WHAT YOU ARE ASKED TO DO:
Everything from the line with "discount: none -> 2% = 1021.90" through the final line below should be copied out exactly, and nothing else should appear.

[[ SOURCE DATA, beginning ]]

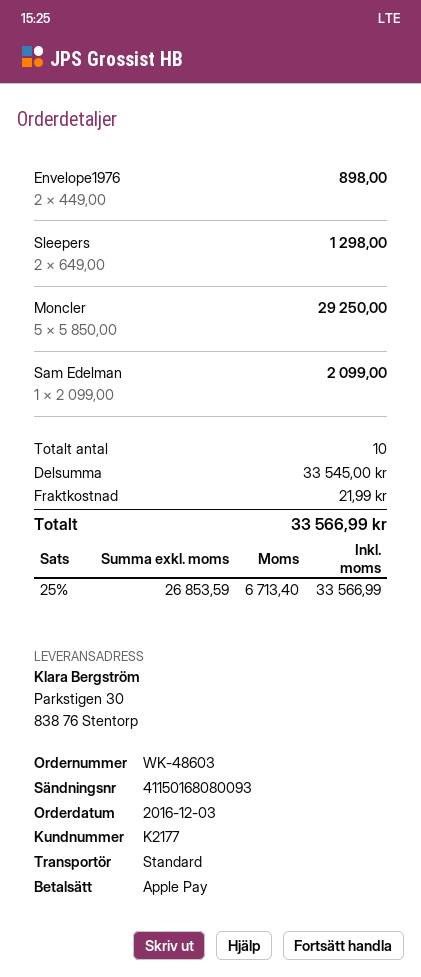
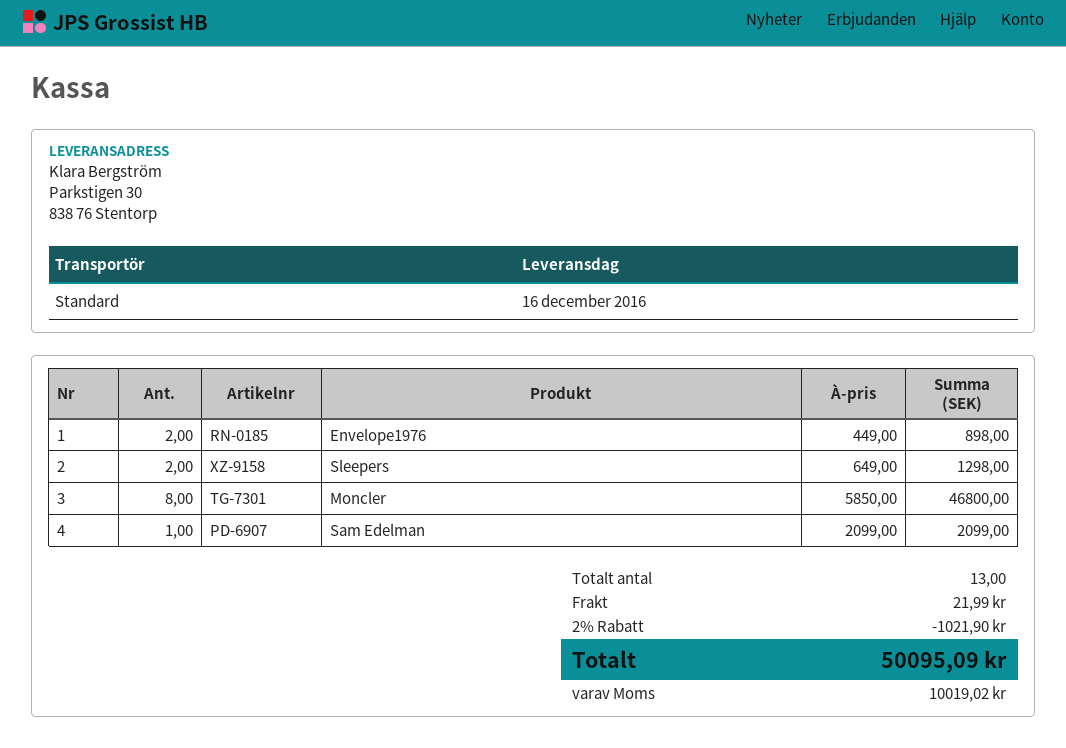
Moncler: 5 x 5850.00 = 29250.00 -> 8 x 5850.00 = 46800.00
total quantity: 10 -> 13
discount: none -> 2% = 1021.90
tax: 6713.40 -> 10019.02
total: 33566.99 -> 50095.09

[[ SOURCE DATA, end ]]

YOUR RESPONSE:
discount: none -> 2% = 1021.90
tax: 6713.40 -> 10019.02
total: 33566.99 -> 50095.09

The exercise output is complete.